On Twitter, users constantly engage with information posted by other users, at the micro level, in digital microenvironments, defined by the combination of the people (i.e., accounts), who say things (i.e., tweets) to other people (i.e., other accounts). Most of the time this is a harmless activity, but it is possible that one of these tweets contains a type of radical content called hate speech.

Hundreds of millions of tweets are posted daily on Twitter. Police and service providers screen Twitter every day looking for hate speech in order to remove it. But hate speech is a low-prevalence phenomenon and is difficult to detect amid all the noise. It is unrealistic to think they can control all the content posted on Twitter.

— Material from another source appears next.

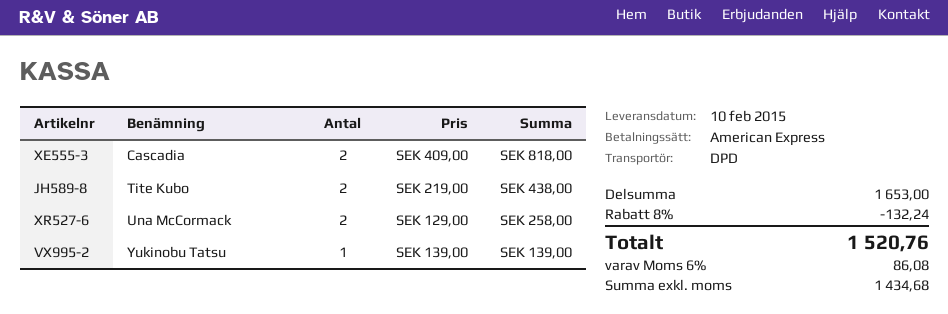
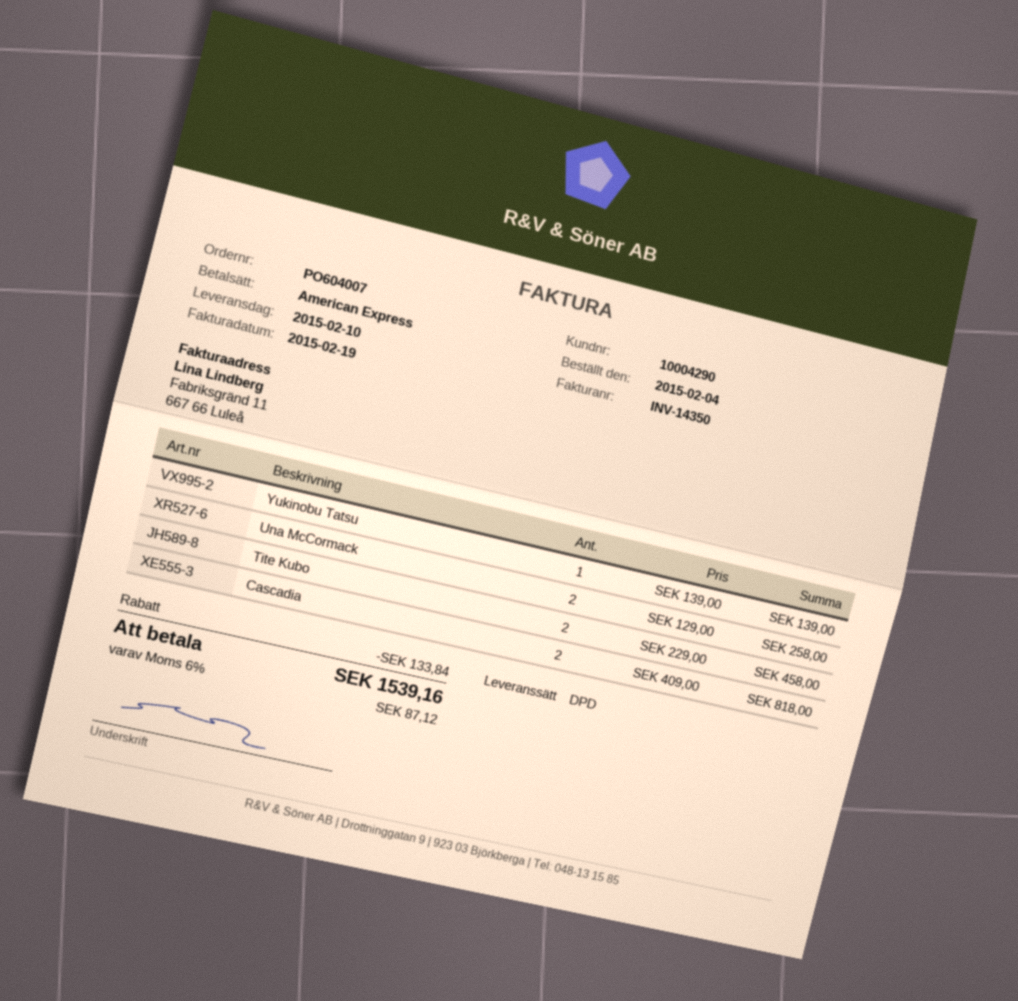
Tite Kubo: 2 x 219.00 = 438.00 -> 2 x 229.00 = 458.00
discount: 132.24 -> 133.84
tax: 6% = 86.08 -> 6% = 87.12
total: 1520.76 -> 1539.16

Yet, users expect them to do so.

We have developed a machine learning model that feeds on the metadata of each tweet to determine whether it contains hate speech with a 92% precision.

Hate speech detection poses two main challenges. First, it is complex to define and therefore to delimit. Secondly, the dynamism of language converts it into an extraordinarily adaptive phenomenon. Traditionally semantic approaches have been used for its detection. These approaches consider a message to be hate speech if it contains certain words previously classified as radical. But depending on the context some words can be misleading and cause incorrect classification.

We have used an alternative approach to overcome the limitations of these approaches. In our paper we hypothesize that the characteristics of digital microenvironments condition hate speech patterns. Based on this idea, we have developed a machine learning model that feeds on the metadata of each tweet to determine whether it contains hate speech with a 92% precision. By using a sample of tweets sent via Twitter following the June 2017 London Bridge terror attack (N = 200,880), the present study introduces a new algorithm designed to detect hate speech messages in cyberspace.

Through the application of the machine learning classification technique Random Forests, our analysis indicates that metadata associated with the interaction and structure of tweets are especially relevant to identify the content they contain. We thus expect to facilitate and reduce the analysis tasks performed by police and service providers to mitigate the impact of hate speech on social network users.